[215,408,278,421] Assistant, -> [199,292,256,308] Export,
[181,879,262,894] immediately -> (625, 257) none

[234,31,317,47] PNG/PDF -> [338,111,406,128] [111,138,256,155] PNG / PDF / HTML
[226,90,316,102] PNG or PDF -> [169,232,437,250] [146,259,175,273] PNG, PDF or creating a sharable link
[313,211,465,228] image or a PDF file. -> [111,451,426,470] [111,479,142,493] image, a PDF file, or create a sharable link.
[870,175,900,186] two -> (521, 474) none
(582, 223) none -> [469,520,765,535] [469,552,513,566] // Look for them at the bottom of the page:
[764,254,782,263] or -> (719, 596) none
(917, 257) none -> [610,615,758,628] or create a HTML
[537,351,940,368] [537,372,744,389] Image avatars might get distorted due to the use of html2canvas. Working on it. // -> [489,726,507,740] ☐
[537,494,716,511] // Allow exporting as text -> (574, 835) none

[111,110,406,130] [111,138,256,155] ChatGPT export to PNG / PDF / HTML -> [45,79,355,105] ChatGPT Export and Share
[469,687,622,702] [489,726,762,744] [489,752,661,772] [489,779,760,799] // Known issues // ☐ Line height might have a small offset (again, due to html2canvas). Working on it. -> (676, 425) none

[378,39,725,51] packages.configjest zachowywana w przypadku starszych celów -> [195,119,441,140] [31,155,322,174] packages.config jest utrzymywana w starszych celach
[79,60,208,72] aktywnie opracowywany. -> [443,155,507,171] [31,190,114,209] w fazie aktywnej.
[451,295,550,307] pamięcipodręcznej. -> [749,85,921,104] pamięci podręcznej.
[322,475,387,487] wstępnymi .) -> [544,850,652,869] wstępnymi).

========================

### EXERCISE DETAILS:
Produce a verbatim copy of all the material.

### EXPECTED OUTPUT:
[215,408,278,421] Assistant, -> [199,292,256,308] Export,
[181,879,262,894] immediately -> (625, 257) none

[234,31,317,47] PNG/PDF -> [338,111,406,128] [111,138,256,155] PNG / PDF / HTML
[226,90,316,102] PNG or PDF -> [169,232,437,250] [146,259,175,273] PNG, PDF or creating a sharable link
[313,211,465,228] image or a PDF file. -> [111,451,426,470] [111,479,142,493] image, a PDF file, or create a sharable link.
[870,175,900,186] two -> (521, 474) none
(582, 223) none -> [469,520,765,535] [469,552,513,566] // Look for them at the bottom of the page:
[764,254,782,263] or -> (719, 596) none
(917, 257) none -> [610,615,758,628] or create a HTML
[537,351,940,368] [537,372,744,389] Image avatars might get distorted due to the use of html2canvas. Working on it. // -> [489,726,507,740] ☐
[537,494,716,511] // Allow exporting as text -> (574, 835) none

[111,110,406,130] [111,138,256,155] ChatGPT export to PNG / PDF / HTML -> [45,79,355,105] ChatGPT Export and Share
[469,687,622,702] [489,726,762,744] [489,752,661,772] [489,779,760,799] // Known issues // ☐ Line height might have a small offset (again, due to html2canvas). Working on it. -> (676, 425) none

[378,39,725,51] packages.configjest zachowywana w przypadku starszych celów -> [195,119,441,140] [31,155,322,174] packages.config jest utrzymywana w starszych celach
[79,60,208,72] aktywnie opracowywany. -> [443,155,507,171] [31,190,114,209] w fazie aktywnej.
[451,295,550,307] pamięcipodręcznej. -> [749,85,921,104] pamięci podręcznej.
[322,475,387,487] wstępnymi .) -> [544,850,652,869] wstępnymi).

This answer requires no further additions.